SHAPING POLICY IN THE
UNITED STATES SENATE
SHAPING POLICY IN THE UNITED STATES SENATE
My path into federal policy didn’t start in Washington, D.C. It started at home.
Growing up Coeur d’Alene, federal policy wasn’t abstract — it was part of daily life. I saw how decisions made far away could shape real outcomes for Native people. I watched how a statute written the wrong way could create harm, and how fixing it could change everything. That awareness took shape long before I ever walked into a Senate office.
LEARNING HOW THE SYSTEM REALLY WORKS
My first real exposure to Congress came through the Udall Foundation’s Native American Congressional Internship. I worked in a Senate office and got a front-row seat to how things actually move. A few years later, I was selected as a 2015 Hatfield Fellow and served in the Senate again.
What surprised me most was how much could get done in a single day — and how human the process really is. You can spend your morning deep in research and your afternoon in meetings, hearings, and conversations. It’s fast, it’s varied, and it forces you to figure things out quickly.
But the biggest lesson was this: policy is not driven by data alone. In fact, data often comes later — after something passes, and when people measure its impact. What actually moves policy is story, relationships, and timing.
If someone can connect to an issue as a human being, that’s what turns a “maybe” into a “yes.”
FROM CONCERN TO LEGISLATION
Inside the Senate, a concern on its own doesn’t go very far. It’s just a complaint without a solution.
The real work is taking a community need and shaping it into something actionable — figuring out whether it requires new funding, a policy adjustment, or an entirely new program. From there, it’s about building relationships, finding a champion, and making it easy for decision-makers to say yes.
As a staffer, I often thought of my role as a translator. People would come in with big, important ideas, and my job was to distill them into something a senator — who is making hundreds of decisions a day — could understand quickly. What’s the core issue? What’s the solution? What’s the risk of doing nothing?
Clarity isn’t optional in those rooms. It’s everything.
WHEN STORY CHANGES THE OUTCOME
One of the most meaningful projects I worked on was tied to housing for Columbia River tribes.
For decades, Native communities displaced by dam construction were still waiting for the housing they had been promised — while non-Native communities had received support years earlier. On paper, the numbers were daunting. Early estimates came in around $140 million, which is the kind of figure that can shut a conversation down immediately.
What changed everything wasn’t a new report. It was getting decision-makers out of D.C. and into the community.
When Senator Jeff Merkley visited the fishing sites and saw firsthand how people were living — year-round in spaces never meant for long-term housing — it shifted the conversation. It wasn’t abstract anymore. It was real.
That experience turned him into a champion for the issue. And ultimately, the language we collaborated on was included in the Water Infrastructure Improvements for the Nation Act.
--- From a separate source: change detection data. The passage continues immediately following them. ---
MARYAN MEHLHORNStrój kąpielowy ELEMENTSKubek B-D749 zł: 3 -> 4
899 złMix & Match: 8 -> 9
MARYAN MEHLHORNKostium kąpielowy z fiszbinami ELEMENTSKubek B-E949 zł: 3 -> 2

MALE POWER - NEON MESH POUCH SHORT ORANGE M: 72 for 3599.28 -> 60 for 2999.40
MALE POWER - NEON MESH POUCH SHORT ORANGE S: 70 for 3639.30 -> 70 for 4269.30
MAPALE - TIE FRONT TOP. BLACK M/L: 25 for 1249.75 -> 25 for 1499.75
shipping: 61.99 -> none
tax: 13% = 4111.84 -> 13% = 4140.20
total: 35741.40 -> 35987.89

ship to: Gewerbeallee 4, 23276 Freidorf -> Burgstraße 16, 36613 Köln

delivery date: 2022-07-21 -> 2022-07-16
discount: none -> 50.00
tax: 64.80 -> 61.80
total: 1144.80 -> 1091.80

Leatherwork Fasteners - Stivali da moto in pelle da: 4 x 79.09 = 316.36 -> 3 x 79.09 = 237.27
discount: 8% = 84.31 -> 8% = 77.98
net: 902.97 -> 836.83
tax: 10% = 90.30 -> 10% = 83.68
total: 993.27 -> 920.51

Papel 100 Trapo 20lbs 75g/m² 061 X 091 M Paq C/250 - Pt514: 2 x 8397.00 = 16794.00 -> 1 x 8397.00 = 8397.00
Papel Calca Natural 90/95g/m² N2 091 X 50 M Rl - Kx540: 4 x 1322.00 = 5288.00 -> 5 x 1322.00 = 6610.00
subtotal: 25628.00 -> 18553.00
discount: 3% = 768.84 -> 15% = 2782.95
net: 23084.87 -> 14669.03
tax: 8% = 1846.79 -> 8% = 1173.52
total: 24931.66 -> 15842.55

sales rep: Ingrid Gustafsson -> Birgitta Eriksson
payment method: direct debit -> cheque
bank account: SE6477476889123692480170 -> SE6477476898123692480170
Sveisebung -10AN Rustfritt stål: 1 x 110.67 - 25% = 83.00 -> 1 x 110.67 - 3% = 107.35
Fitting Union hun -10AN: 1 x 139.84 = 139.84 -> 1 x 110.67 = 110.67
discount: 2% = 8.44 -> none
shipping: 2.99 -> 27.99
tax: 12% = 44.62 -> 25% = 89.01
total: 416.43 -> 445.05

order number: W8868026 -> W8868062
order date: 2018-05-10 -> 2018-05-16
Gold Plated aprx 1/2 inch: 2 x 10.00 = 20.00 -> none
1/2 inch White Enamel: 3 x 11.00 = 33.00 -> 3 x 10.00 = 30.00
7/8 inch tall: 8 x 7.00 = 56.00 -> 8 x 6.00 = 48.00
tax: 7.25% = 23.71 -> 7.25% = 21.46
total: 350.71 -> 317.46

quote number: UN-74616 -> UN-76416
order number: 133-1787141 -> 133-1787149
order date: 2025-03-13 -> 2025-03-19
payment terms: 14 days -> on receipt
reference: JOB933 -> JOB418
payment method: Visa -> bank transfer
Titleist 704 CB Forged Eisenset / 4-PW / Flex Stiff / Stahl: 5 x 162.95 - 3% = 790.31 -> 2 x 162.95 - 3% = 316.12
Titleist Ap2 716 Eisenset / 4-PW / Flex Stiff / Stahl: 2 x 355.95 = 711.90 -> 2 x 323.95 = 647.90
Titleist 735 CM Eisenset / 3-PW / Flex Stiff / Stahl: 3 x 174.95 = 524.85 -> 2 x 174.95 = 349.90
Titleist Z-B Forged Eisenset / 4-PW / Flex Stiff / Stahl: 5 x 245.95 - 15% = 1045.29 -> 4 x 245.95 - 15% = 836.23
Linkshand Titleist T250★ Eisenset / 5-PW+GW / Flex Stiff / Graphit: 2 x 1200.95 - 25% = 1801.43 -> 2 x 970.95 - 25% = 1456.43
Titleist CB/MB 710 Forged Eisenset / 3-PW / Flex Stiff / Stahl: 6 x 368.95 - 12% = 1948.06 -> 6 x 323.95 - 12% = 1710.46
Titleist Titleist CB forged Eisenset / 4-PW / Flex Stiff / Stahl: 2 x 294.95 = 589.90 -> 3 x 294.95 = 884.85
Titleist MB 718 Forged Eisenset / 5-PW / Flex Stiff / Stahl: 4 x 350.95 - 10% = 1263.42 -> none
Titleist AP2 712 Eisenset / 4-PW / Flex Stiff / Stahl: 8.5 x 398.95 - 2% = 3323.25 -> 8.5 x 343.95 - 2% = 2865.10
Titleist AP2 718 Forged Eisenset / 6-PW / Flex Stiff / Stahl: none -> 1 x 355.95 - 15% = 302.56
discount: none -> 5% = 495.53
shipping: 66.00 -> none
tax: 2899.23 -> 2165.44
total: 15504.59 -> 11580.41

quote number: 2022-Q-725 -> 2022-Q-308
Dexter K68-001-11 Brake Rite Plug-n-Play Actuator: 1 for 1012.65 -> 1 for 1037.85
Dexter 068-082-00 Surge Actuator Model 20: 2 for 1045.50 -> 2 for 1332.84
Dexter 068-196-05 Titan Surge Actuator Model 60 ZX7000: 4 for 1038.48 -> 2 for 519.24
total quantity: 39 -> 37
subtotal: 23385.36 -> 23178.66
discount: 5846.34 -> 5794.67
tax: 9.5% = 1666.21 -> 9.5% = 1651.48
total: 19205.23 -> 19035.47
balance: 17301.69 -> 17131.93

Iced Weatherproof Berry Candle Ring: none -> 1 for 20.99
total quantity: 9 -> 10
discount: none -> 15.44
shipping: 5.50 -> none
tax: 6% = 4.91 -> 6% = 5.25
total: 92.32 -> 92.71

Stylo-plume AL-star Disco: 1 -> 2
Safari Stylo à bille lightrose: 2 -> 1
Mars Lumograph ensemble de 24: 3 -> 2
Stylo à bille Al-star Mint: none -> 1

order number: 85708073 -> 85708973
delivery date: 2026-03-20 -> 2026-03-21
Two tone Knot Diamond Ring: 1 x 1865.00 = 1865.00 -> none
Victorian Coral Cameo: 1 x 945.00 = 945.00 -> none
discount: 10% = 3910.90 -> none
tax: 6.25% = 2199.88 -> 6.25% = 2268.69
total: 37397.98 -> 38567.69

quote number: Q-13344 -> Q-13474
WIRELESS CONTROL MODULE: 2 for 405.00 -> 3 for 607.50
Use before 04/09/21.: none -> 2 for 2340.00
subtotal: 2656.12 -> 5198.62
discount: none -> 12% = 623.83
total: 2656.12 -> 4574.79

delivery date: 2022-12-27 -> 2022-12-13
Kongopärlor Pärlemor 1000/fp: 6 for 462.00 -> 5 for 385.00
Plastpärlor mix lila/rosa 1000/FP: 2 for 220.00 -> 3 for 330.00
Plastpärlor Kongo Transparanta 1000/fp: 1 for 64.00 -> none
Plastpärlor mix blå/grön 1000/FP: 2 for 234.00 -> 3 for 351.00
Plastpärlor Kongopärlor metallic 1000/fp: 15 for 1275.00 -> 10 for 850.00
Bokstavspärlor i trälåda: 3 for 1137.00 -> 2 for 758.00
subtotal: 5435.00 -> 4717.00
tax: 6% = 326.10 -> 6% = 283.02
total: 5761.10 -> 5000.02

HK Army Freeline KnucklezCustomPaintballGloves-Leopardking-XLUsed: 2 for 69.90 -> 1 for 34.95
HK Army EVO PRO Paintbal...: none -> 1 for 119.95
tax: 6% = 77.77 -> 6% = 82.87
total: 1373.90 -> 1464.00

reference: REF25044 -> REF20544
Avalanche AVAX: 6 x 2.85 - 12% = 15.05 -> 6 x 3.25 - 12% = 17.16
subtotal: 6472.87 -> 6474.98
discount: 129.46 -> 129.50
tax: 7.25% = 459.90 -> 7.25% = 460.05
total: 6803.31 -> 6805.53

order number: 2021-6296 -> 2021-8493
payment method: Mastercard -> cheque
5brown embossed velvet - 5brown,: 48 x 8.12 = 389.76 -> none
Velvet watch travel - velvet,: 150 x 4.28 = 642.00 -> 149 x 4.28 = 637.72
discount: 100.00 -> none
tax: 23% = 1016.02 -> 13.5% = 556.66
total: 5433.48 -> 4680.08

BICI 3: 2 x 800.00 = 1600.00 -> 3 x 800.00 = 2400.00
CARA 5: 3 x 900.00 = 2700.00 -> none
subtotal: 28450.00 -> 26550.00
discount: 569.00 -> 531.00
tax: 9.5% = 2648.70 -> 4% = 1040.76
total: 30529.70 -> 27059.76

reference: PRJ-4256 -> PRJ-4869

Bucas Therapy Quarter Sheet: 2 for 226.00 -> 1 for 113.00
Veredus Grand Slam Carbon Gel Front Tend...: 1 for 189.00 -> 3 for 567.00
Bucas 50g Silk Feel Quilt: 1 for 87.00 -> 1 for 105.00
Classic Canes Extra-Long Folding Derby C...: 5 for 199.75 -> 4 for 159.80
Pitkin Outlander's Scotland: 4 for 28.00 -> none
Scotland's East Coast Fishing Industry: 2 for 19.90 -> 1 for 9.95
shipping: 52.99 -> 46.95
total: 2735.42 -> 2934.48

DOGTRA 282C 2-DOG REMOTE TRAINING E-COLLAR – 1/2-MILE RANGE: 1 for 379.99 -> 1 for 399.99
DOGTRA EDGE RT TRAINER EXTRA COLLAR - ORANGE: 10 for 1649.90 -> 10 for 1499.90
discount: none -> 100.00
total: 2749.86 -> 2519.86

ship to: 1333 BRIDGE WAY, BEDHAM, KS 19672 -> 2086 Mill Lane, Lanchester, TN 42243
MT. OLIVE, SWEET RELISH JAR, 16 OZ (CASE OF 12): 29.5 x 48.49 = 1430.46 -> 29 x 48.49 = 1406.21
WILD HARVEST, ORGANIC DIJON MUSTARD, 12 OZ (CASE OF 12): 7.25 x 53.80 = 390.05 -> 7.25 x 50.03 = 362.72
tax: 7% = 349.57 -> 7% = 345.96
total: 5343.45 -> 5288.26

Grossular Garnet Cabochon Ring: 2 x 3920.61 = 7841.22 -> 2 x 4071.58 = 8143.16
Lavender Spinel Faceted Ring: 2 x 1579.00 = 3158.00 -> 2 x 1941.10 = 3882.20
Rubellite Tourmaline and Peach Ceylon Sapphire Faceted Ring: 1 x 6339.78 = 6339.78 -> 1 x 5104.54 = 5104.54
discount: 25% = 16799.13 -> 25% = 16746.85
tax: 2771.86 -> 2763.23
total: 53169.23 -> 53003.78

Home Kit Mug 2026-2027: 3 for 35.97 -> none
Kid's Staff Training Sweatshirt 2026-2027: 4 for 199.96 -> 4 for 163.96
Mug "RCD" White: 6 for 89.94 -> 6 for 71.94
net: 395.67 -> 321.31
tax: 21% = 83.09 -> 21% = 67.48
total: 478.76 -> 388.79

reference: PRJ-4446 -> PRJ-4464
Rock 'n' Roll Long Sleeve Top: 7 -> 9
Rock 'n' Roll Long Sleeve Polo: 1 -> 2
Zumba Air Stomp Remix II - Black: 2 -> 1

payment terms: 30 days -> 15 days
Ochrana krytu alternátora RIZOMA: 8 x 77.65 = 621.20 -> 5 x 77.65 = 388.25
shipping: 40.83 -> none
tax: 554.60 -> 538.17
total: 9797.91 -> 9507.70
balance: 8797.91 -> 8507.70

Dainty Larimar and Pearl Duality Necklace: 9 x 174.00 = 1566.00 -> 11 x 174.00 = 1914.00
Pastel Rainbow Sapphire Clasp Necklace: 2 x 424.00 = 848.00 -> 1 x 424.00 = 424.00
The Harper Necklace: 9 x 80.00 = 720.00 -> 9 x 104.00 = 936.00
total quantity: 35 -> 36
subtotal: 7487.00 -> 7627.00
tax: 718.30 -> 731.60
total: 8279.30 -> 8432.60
That’s when it clicked for me: story is what moves policy forward.
At the White House as a Legislative Assistant in 2015
Touring Lone Pine Oregon’s housing with Senator Jeff Merkley
BUILDING MOMENTUM AT SCALE
After my time in the Senate, I worked at the National Congress of American Indians (NCAI), where I led work with the Native Farm Bill Coalition.
When I started, Tribal representation in the Farm Bill was minimal. By the time we were done, that had shifted significantly. We secured dozens of Tribal provisions because we didn’t just show up with one message. We built a coordinated effort with a strategic approach:
Meeting with every Agriculture committee member
Tailoring conversations to each region and highlighting which Tribe was in their district
Creating accessible materials that met people where they were
Building a network of engaged stakeholders across Indian Country
That work reinforced something I still believe today: alignment and clarity create momentum.
WHAT ACTUALLY MAKES AN ARGUMENT STICK
A strong policy argument isn’t just logical — it’s human.
You have to understand your audience, including their concerns, their pressures, and the potential downside of supporting your issue. Decision-makers are always asking: “What happens if I say yes? Who pushes back?”
If you can answer those questions while also connecting emotionally, your argument has a chance to stick.
But you also have to be concise. In many Senate meetings, you have minutes — not hours — to make your case. The ability to distill something into its clearest, most compelling form is a skill that matters at every level.
WHAT I CARRY FORWARD
Looking back, my time in the Senate and at NCAI taught me that power is more fluid than people think. It shifts. It’s situational. And it’s not reserved for the most senior person in the room.
No matter your title, you can influence outcomes if you understand the issue, do the work, and communicate clearly.
That perspective shapes how I work today. Whether I’m supporting a Tribal program, a nonprofit, or a partner organization, I’m still doing the same core work:
Distilling complex ideas into clear messaging
Helping people understand their audience
Building strategies that align story, timing, and relationships
Because at the end of the day, the same principles apply.
Stories move policy. Relationships move funding. And clarity is what makes both possible.